Hundreds of women across the country are filing lawsuits against Essure for complications, claiming they suffered severe health complications after implantation of the Essure device. These include painful menstruation, pain during sex, migration of the device to other areas of the body and more. Some women have needed extensive surgery to remove the Essure and find relief from their discomfort.

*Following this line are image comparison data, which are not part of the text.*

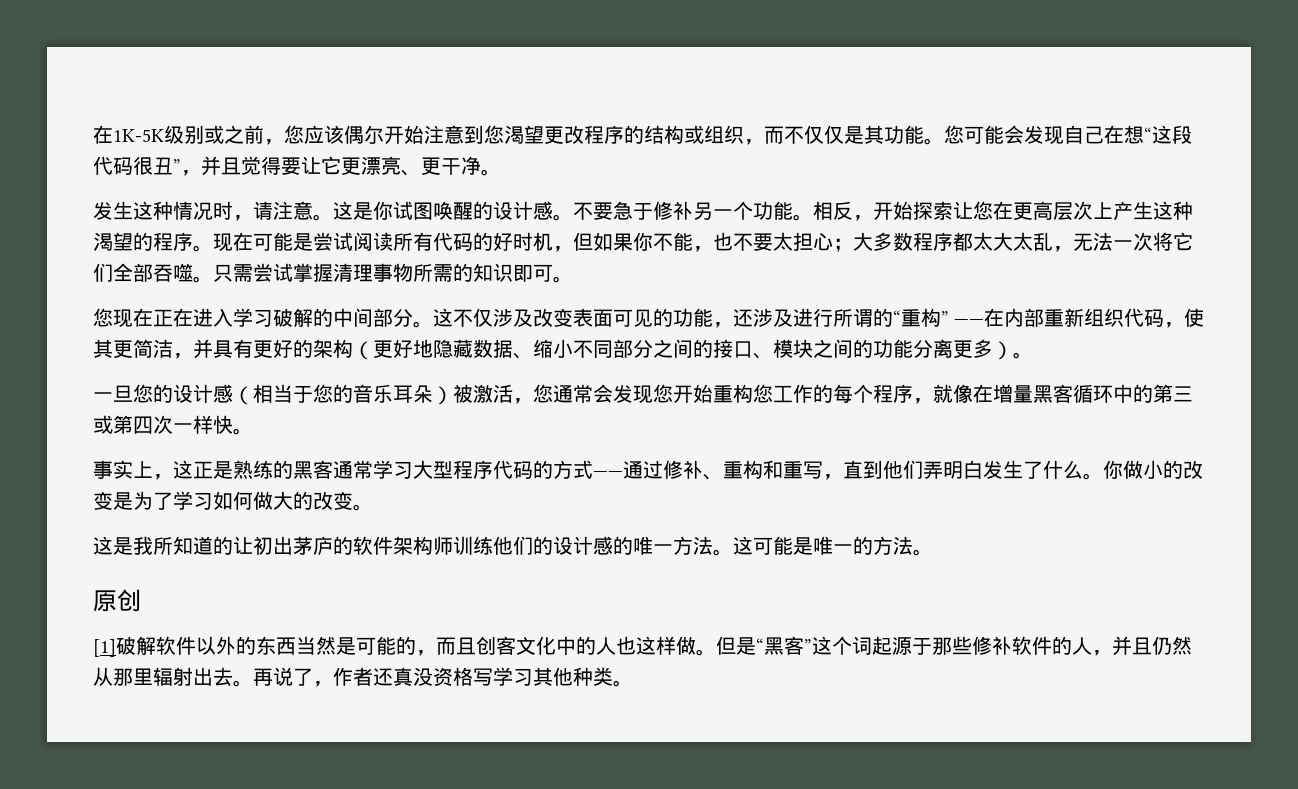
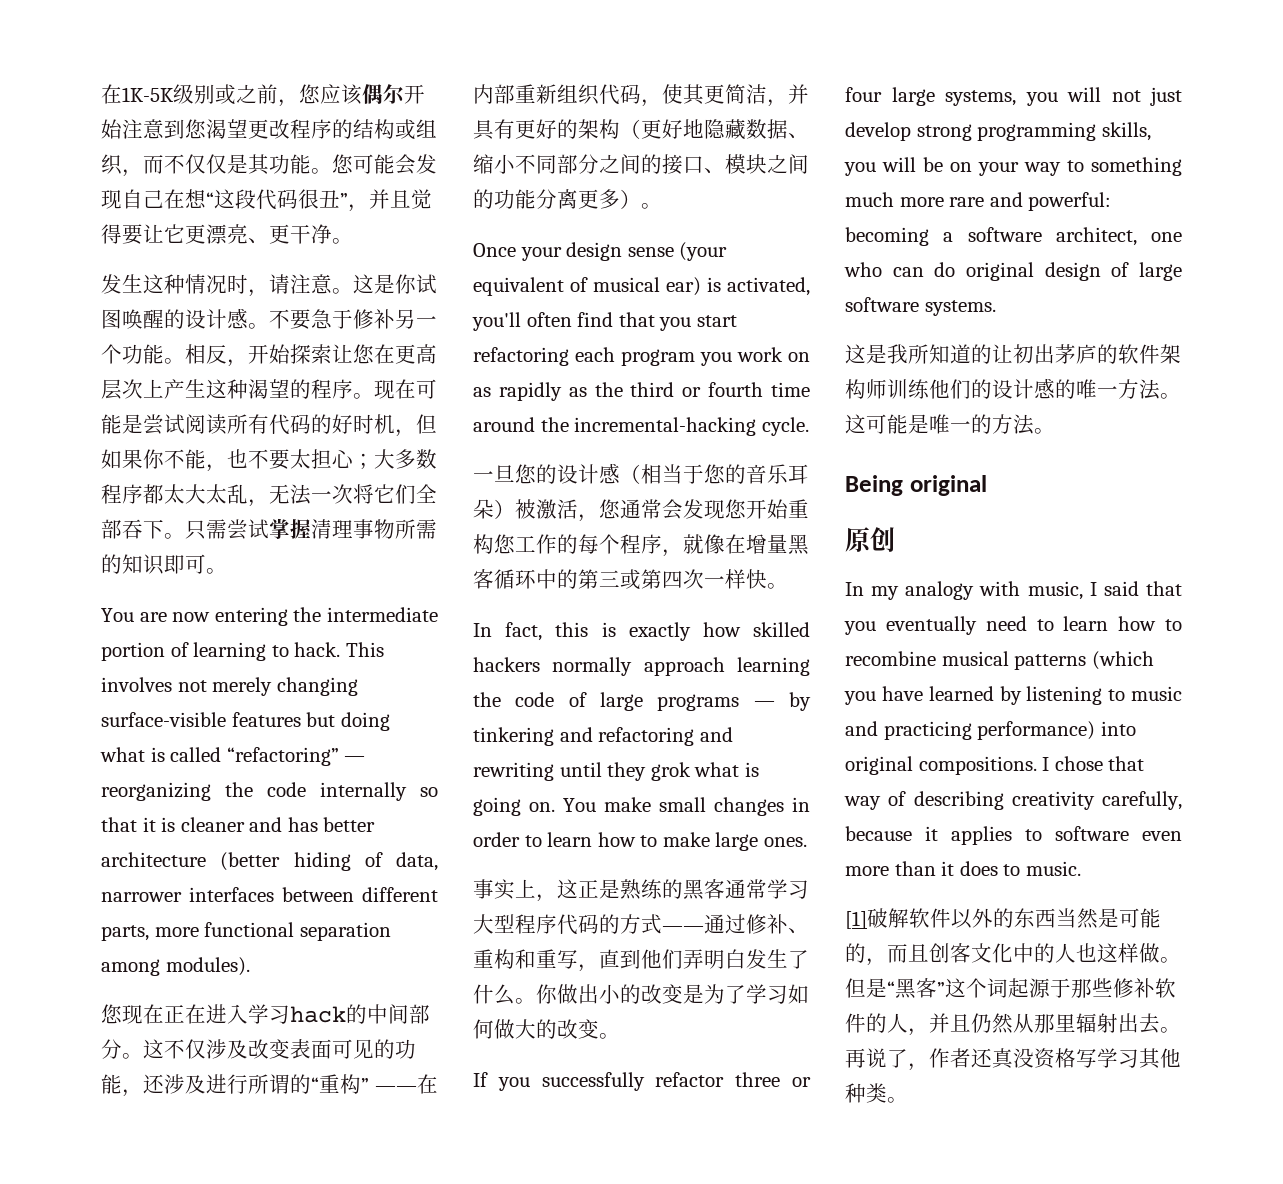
- 现在可能是尝试阅读所有代码的好时机，但如果你不能，也不要太担心；大多数程序都太大太乱，无法一次将它们全部吞噬。
+ 现在可能是尝试阅读所有代码的好时机，但如果你不能，也不要太担心；大多数程序都太大太乱，无法一次将它们全部吞下。
+ You are now entering the intermediate portion of learning to hack. This involves not merely changing surface-visible features but doing what is called “refactoring” — reorganizing the code internally so that it is cleaner and has better architecture (better hiding of data, narrower interfaces between different parts, more functional separation among modules).
- 您现在正在进入学习破解的中间部分。
+ 您现在正在进入学习hack的中间部分。
+ Once your design sense (your equivalent of musical ear) is activated, you'll often find that you start refactoring each program you work on as rapidly as the third or fourth time around the incremental-hacking cycle.
+ In fact, this is exactly how skilled hackers normally approach learning the code of large programs — by tinkering and refactoring and rewriting until they grok what is going on. You make small changes in order to learn how to make large ones.
- 你做小的改变是为了学习如何做大的改变。
+ 你做出小的改变是为了学习如何做大的改变。
+ If you successfully refactor three or four large systems, you will not just develop strong programming skills, you will be on your way to something much more rare and powerful: becoming a software architect, one who can do original design of large software systems.
+ Being original
+ In my analogy with music, I said that you eventually need to learn how to recombine musical patterns (which you have learned by listening to music and practicing performance) into original compositions. I chose that way of describing creativity carefully, because it applies to software even more than it does to music.

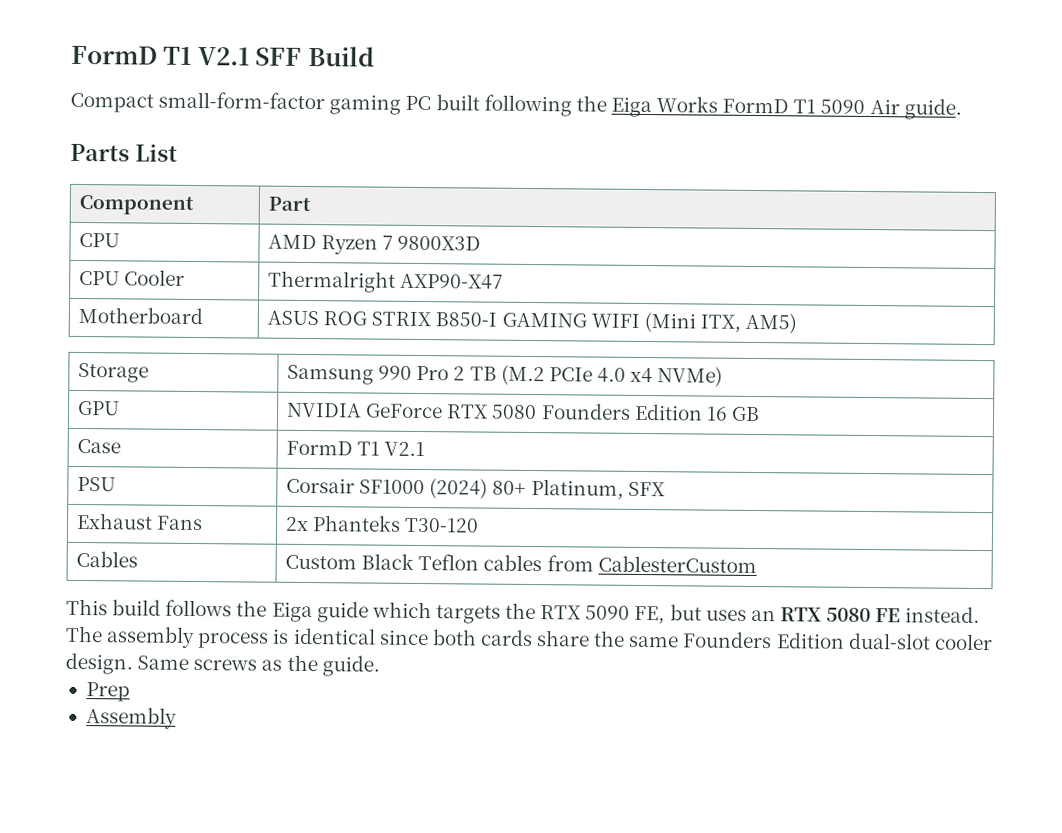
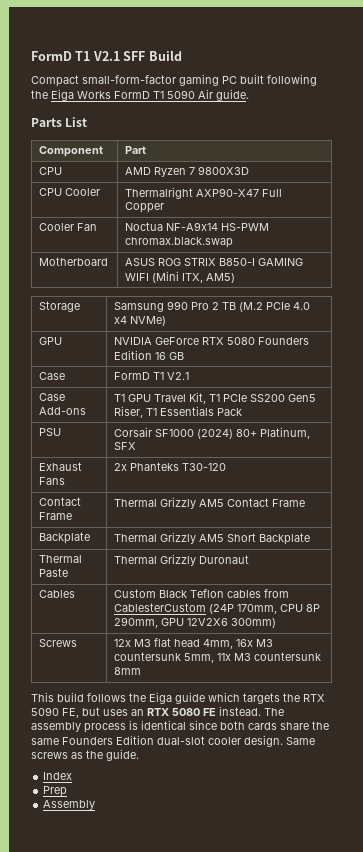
- CPU Cooler | Thermalright AXP90-X47
+ CPU Cooler | Thermalright AXP90-X47 Full Copper
+ Cooler Fan | Noctua NF-A9x14 HS-PWM chromax.black.swap
+ Case Add-ons | T1 GPU Travel Kit, T1 PCIe SS200 Gen5 Riser, T1 Essentials Pack
+ Contact Frame | Thermal Grizzly AM5 Contact Frame
+ Backplate | Thermal Grizzly AM5 Short Backplate
+ Thermal Paste | Thermal Grizzly Duronaut
- Cables | Custom Black Teflon cables from CablesterCustom
+ Cables | Custom Black Teflon cables from CablesterCustom (24P 170mm, CPU 8P 290mm, GPU 12V2X6 300mm)
+ Screws | 12x M3 flat head 4mm, 16x M3 countersunk 5mm, 11x M3 countersunk 8mm
+ Index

The five cases addressed by Judge Padova have been consolidated in a Philadelphia court. Observers are keeping a close eye on these cases, because they have advanced the farthest and may eventually serve to help shape the strategy of future Essure litigation.
Judge Padova rejected many of the plaintiffs’ claims, but ruled that two of them were reasonable – that Bayer’s Essure advertising was misleading and the company failed to properly warn healthcare providers and patients of the potential dangers of the device. As a result, the case will be able to move forward.